Comme vous l'avez souligné à juste titre, de tels enjeux sont extrêmement complexes.

Monsieur le président de la commission des affaires sociales, je souhaite vous rassurer.

Tout d'abord, je vous rejoins sur la nécessité de s'entourer de toutes les garanties qui s'imposent avant de placer des individus en rétention de sûreté. Le texte que nous présentons aujourd'hui répond à cette exigence.

Je vous rejoins également sur la nécessité d'assurer une prise en charge psychiatrique adaptée en prison. Nous travaillons donc avec Mme Roselyne Bachelot-Narquin, ministre de la santé, de la jeunesse et des sports, en vue d'améliorer cette prise en charge. Aujourd'hui, nous avons 971 personnels de santé, dont 288 psychiatres, qui travaillent dans de telles unités spécialisées.

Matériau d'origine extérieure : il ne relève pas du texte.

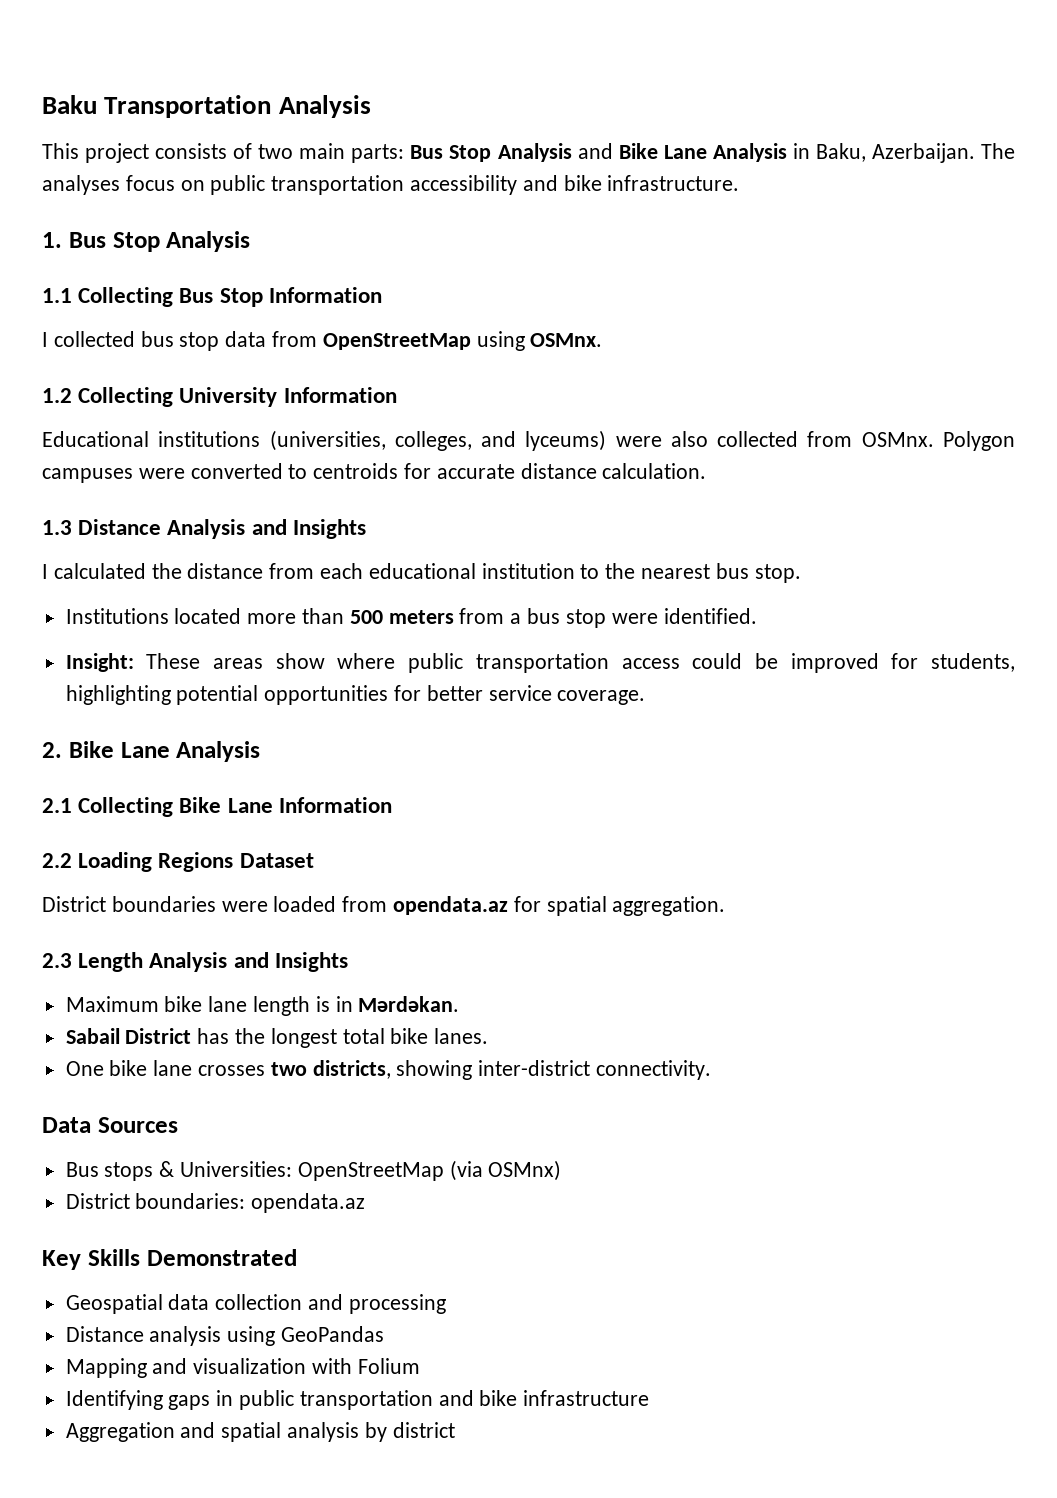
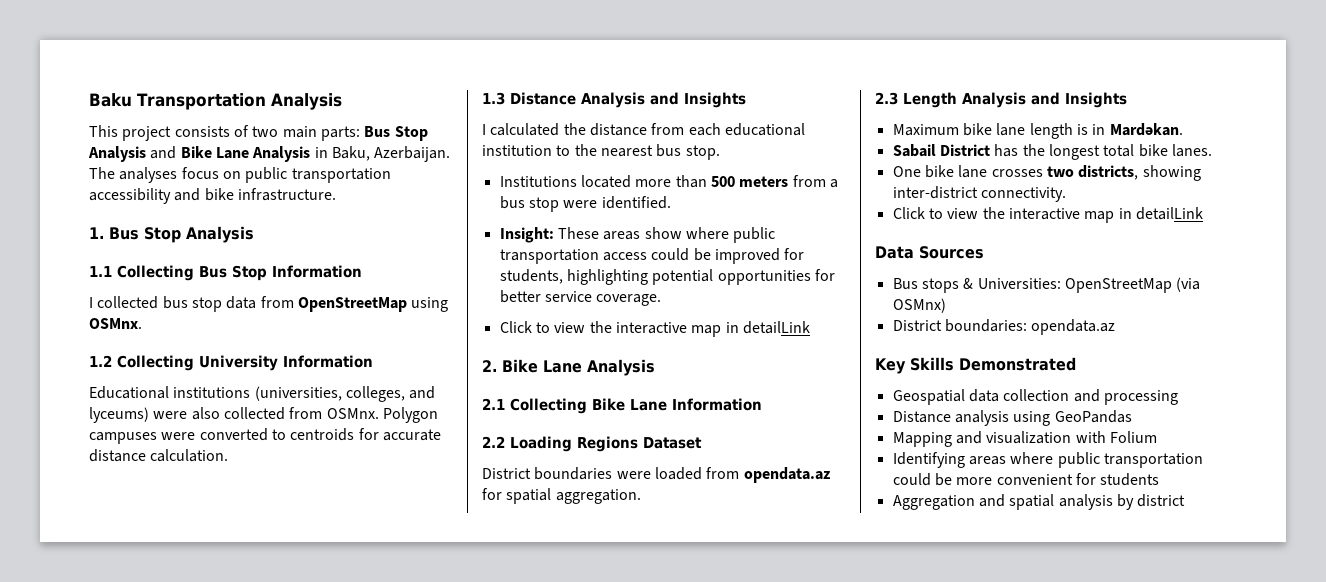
  Insight: These areas show where public transportation access could be improved for students, highlighting potential opportunities for better service coverage.
+ Click to view the interactive map in detailLink
- Maximum bike lane length is in Mərdəkan.
+ Maximum bike lane length is in Mardəkan.
  One bike lane crosses two districts, showing inter-district connectivity.
+ Click to view the interactive map in detailLink
- Identifying gaps in public transportation and bike infrastructure
+ Identifying areas where public transportation could be more convenient for students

Afin d'améliorer encore cette prise en charge, nous souhaitons instituer des groupes de parole dans les prisons. Comme vous le savez, des unités hospitalières spécialement aménagées seront instituées d'ici à 2011, afin de disposer à terme de 700 places.

En outre, Mme Roselyne Bachelot-Narquin a également décidé de mettre en place une équipe mobile dans chaque service médico-psychologique régional, ou SMPR, afin d'assurer une prise en charge dans tous les établissements.

Sept centres de ressources sur la prise en charge des auteurs de violences sexuelles ont été mis en place depuis la fin de l'année 2007 pour diffuser des conseils aux professionnels de la psychiatrie. Leur nombre sera porté à vingt-six dès cette année.

Monsieur le président de la commission des affaires sociales, vous-même et Mme Bernadette Dupont avez également évoqué la nécessité de renforcer les personnels qui assurent le suivi de l'injonction de soins, en application de la loi du 10 août 2007 renforçant la lutte contre la récidive des majeurs et des mineurs. Au demeurant, nous avons différé l'entrée en vigueur de certaines dispositions, afin d'avoir les personnels nécessaires. Un plan spécifique de formation est prévu au bénéfice de tous ces professionnels.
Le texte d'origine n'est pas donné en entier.